Le représentant spécial de Vladimir Poutine, Kirill Dmitriev, était de bonne humeur vendredi.
« Coup fatal pour [la présidente de la Commission européenne] Ursula [von der Leyen], [le chancelier allemand Friedrich] Merz, [le Premier ministre britannique Keir] Starmer et les bellicistes : ils ont brûlé leur capital politique en poussant des mesures illégales contre les réserves de la Russie, et ils ont ÉCHOUÉ », a-t-il écrit sur les réseaux sociaux. « Le monde entier vient de vous voir échouer dans votre tentative d’intimider les autres pour qu’ils enfreignent la loi. »
À l’opposé de cette lecture triomphaliste du Kremlin, le chancelier allemand Friedrich Merz — pourtant fervent partisan du prêt — a lui aussi revendiqué une victoire politique.
« Je peux dire que c’est vraiment un grand succès », a déclaré le chancelier, affirmant que l’Europe avait compris ce que le moment exigeait et avait répondu présent. « Aujourd’hui, nous avons décidé que le financement serait garanti sur plusieurs années, exactement comme je l’avais demandé en octobre », a-t-il continué
« La proposition initiale de la Commission était de commencer dès maintenant à utiliser les actifs russes par le biais de divers instruments. Cela aurait nécessité des garanties importantes, notamment des protections contre les contre-mesures russes. Nous nous sommes ensuite mis d’accord sur une séquence différente. L’UE accordera à l’Ukraine un prêt de 90 milliards d’euros.

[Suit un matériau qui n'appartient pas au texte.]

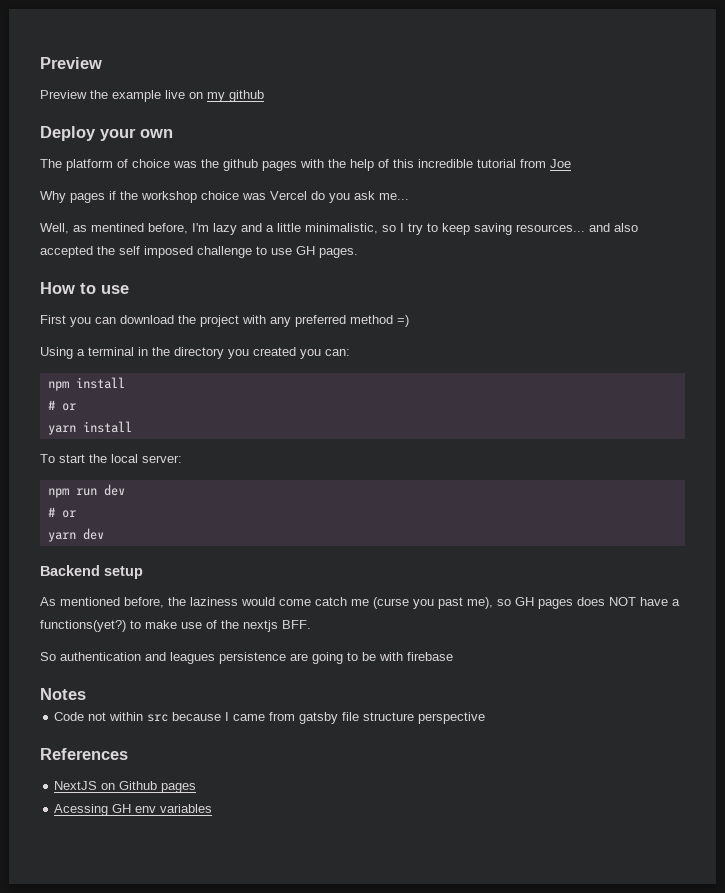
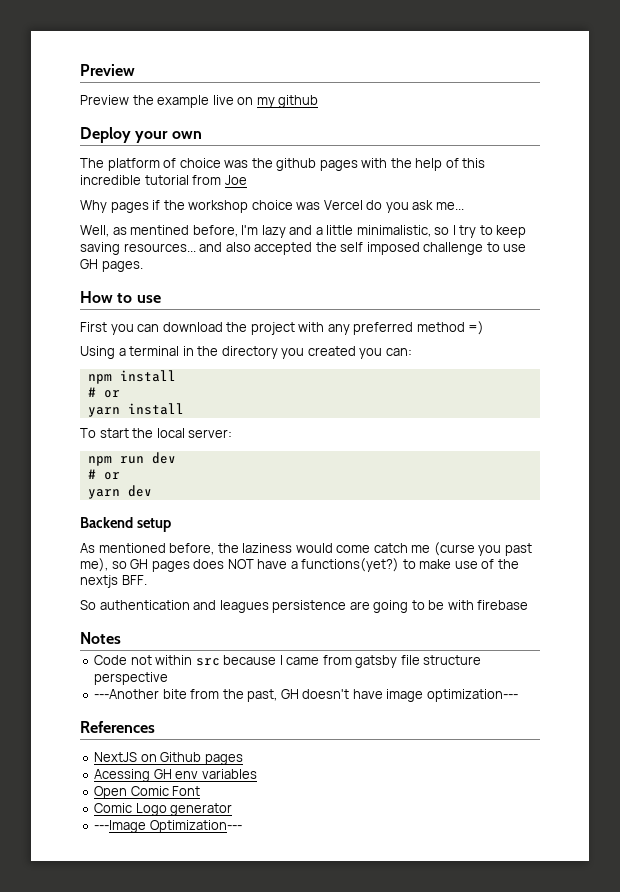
(486, 718) none -> [94,689,518,702] // ---Another bite from the past, GH doesn't have image optimization---
(213, 808) none -> [94,786,201,799] [94,803,233,816] [94,820,242,833] // Open Comic Font // Comic Logo generator // ---Image Optimization---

Ce prêt sera levé sur les marchés financiers et mis à la disposition de l’Ukraine au fur et à mesure de ses besoins au cours des prochains mois. » Le prêt finalement convenu sera garanti par le budget de l’UE.
Les responsables allemands ont souligné l’importance d’obtenir un prêt pour maintenir la solvabilité du pays déchiré par la guerre, précisant que le prêt de 90 milliards d’euros ne serait pas assorti d’intérêts et ne devrait être remboursé qu’une fois que Moscou aurait accepté de payer des réparations.
Mais les actifs russes ne sont pas totalement hors jeu. « Si aucune compensation n’a été versée à la date d’échéance du remboursement, nous pourrons puiser dans les actifs russes pour couvrir le remboursement », a averti Friedrich Merz.
Si le président ukrainien Volodymyr Zelensky a salué le résultat du sommet européen, un responsable ukrainien à Kiev s’est montré plus réservé dans ses commentaires à Euractiv. Bien qu’il soit positif que le cadre de financement ait été sécurisé, ce dernier a regretté le comportement de certains États membres de l’UE.